On March 31, 2021 Journey executed an Asset Purchase Agreement (the “Qbrexza APA”) with Dermira, Inc., a subsidiary of Eli Lilly and Company (“Dermira”), and the transaction closed on May 14, 2021. Pursuant to the terms of the Qbrexza APA, Journey acquired the rights to Qbrexza® (glycoprronium), a prescription cloth towelette to treat primary axillary hyperhidrosis in patients nine years of age or older. Upon closing of the Qbrexza purchase, Journey became substituted for Dermira as the plaintiff in, and is currently vigorously litigating, U.S. patent litigation commenced by Dermira on October 21, 2020 in the U.S. District Court of Delaware (the “Perrigo Patent Litigation”) against Perrigo Pharma International DAC (“Perrigo”) (N/K/A Padagis Israel Pharmaceuticals Ltd.) alleging infringement of certain patents covering Qbrexza (the “Qbrexza Patents”), which are included among the proprietary rights to Qbrexza that Journey acquired pursuant to the Qbrexza APA. The Perrigo Patent Litigation was initiated following the submission by Perrigo, in accordance with the procedures set out in the Drug Price Competition and Patent Term Restoration Act of 1984 (the “Hatch-Waxman Act”), of an Abbreviated New Drug Application, or ANDA. The ANDA seeks approval to market a generic version of Qbrexza prior to the expiration of the Qbrexza Patents and alleges that the Qbrexza Patents are invalid. Perrigo is subject to a 30-month stay preventing it from selling a generic version, but that stay is set to expire on March 9, 2023. Trial in the Perrigo Patent Litigation is scheduled for September 19, 2022. Journey cannot make any predictions about the final outcome of this matter or the timing thereof.

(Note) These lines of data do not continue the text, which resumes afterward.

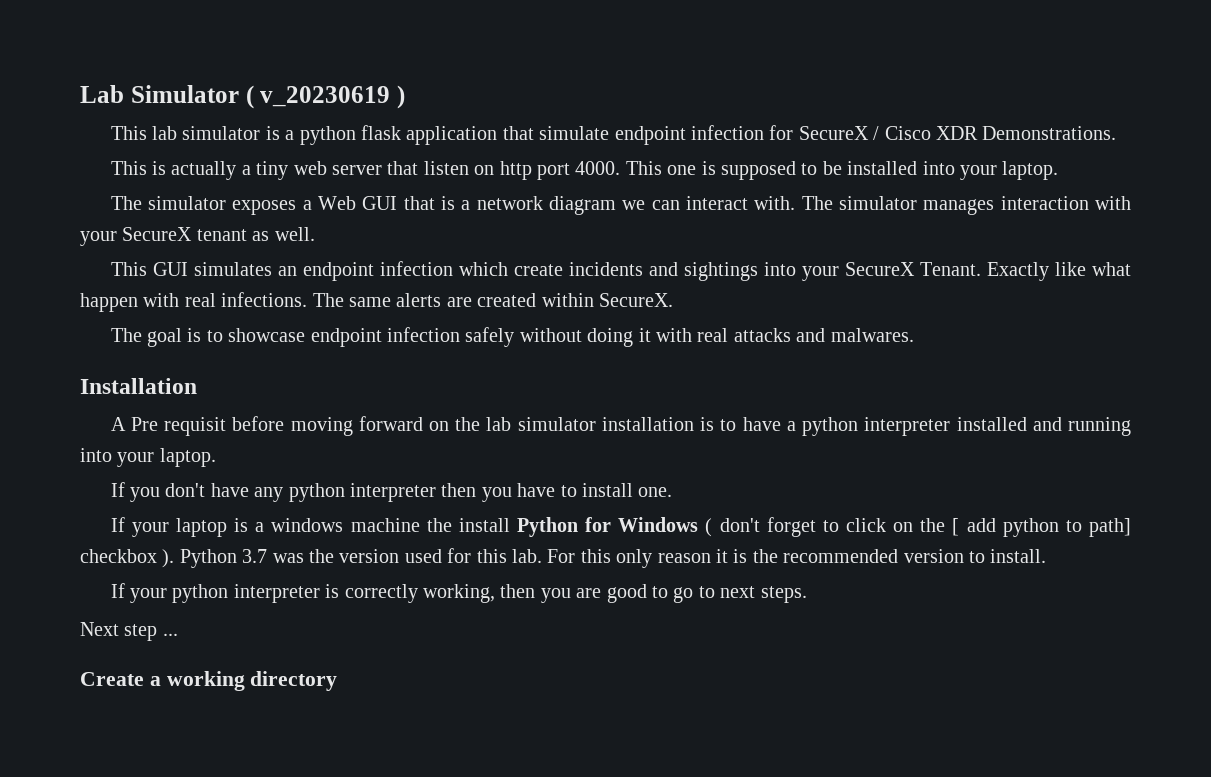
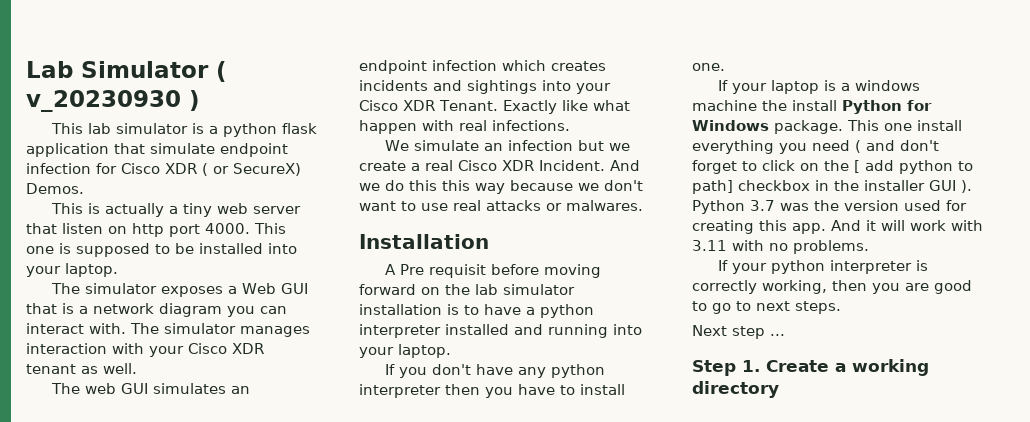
- Lab Simulator ( v_20230619 )
+ Lab Simulator ( v_20230930 )
- This lab simulator is a python flask application that simulate endpoint infection for SecureX / Cisco XDR Demonstrations.
+ This lab simulator is a python flask application that simulate endpoint infection for Cisco XDR ( or SecureX) Demos.
- The simulator exposes a Web GUI that is a network diagram we can interact with.
+ The simulator exposes a Web GUI that is a network diagram you can interact with.
- The simulator manages interaction with your SecureX tenant as well.
+ The simulator manages interaction with your Cisco XDR tenant as well.
- This GUI simulates an endpoint infection which create incidents and sightings into your SecureX Tenant.
+ The web GUI simulates an endpoint infection which creates incidents and sightings into your Cisco XDR Tenant.
- Exactly like what happen with real infections. The same alerts are created within SecureX.
- The goal is to showcase endpoint infection safely without doing it with real attacks and malwares.
+ Exactly like what happen with real infections.
+ We simulate an infection but we create a real Cisco XDR Incident. And we do this this way because we don't want to use real attacks or malwares.
- If your laptop is a windows machine the install Python for Windows ( don't forget to click on the [ add python to path] checkbox ).
+ If your laptop is a windows machine the install Python for Windows package. This one install everything you need ( and don't forget to click on the [ add python to path] checkbox in the installer GUI ).
- Python 3.7 was the version used for this lab. For this only reason it is the recommended version to install.
+ Python 3.7 was the version used for creating this app. And it will work with 3.11 with no problems.
- Create a working directory
+ Step 1. Create a working directory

On March 4, 2022, Journey filed a complaint against Teva Pharmaceuticals, Inc., Teva Pharmaceuticals USA, Inc., and Teva Pharmaceuticals Industries Ltd. in the U.S. District Court of Delaware (the “Teva Patent Litigation”) alleging infringement of certain patents covering Qbrexza (the “Qbrexza Patents”), which are included among the proprietary rights to Qbrexza that were acquired pursuant to the Qbrexza APA. The Teva Patent Litigation was initiated following the submission by Teva, in accordance with the procedures set out in the Drug Price Competition and Patent Term Restoration Act of 1984 (the “Hatch-Waxman Act”), of an ANDA. The ANDA seeks approval to market a generic version of Qbrexza prior to the expiration of the Qbrexza Patents and alleges that the Qbrexza Patents are invalid. Teva is subject to a 30-month stay preventing it from selling a generic version. The stay should expire no earlier than August 8, 2024. Trial in the Teva Patent Litigation has not yet been scheduled. The Company cannot make any predictions about the final outcome of this matter or the timing thereof.

Amzeeq

In January 2022, upon completion of the VYNE Product Acquisition, Journey became substituted for VYNE as the plaintiff in U.S. patent litigation commenced by VYNE on August 9, 2021 in the U.S. District Court of Delaware (the “Padagis Patent Litigation”) against Padagis Israel Pharmaceuticals Ltd. (F/K/A Perrigo Israel Pharmaceuticals Ltd.) (“Padagis”) alleging infringement of certain patents covering Amzeeq® (the “Amzeeq® Patents”), which are included among the proprietary rights to Amzeeq® that were acquired pursuant to the APA. The Padagis Patent Litigation was initiated following the submission by Padagis, in accordance with the procedures set out in the Hatch-Waxman Act, of the ANDA. The ANDA seeks approval to market a generic version of Amzeeq® prior to the expiration of the Amzeeq® Patents and alleges that the Amzeeq® Patents are invalid. Padagis is subject to a 30-month stay preventing it from selling a generic version, but that stay is set to expire on December 30, 2023. Journey is seeking, among other relief, an order that the effective date of any United States Food and Drug Administration approval of Padagis’ ANDA be no earlier than the expiration of the patents listed in the Orange Book, the latest of which expires on September 8, 2037, and such further and other relief as the court may deem appropriate. Trial in the Padagis Patent Litigation is scheduled for July 10, 2023. Journey cannot make any predictions about the final outcome of this matter or the timing thereof.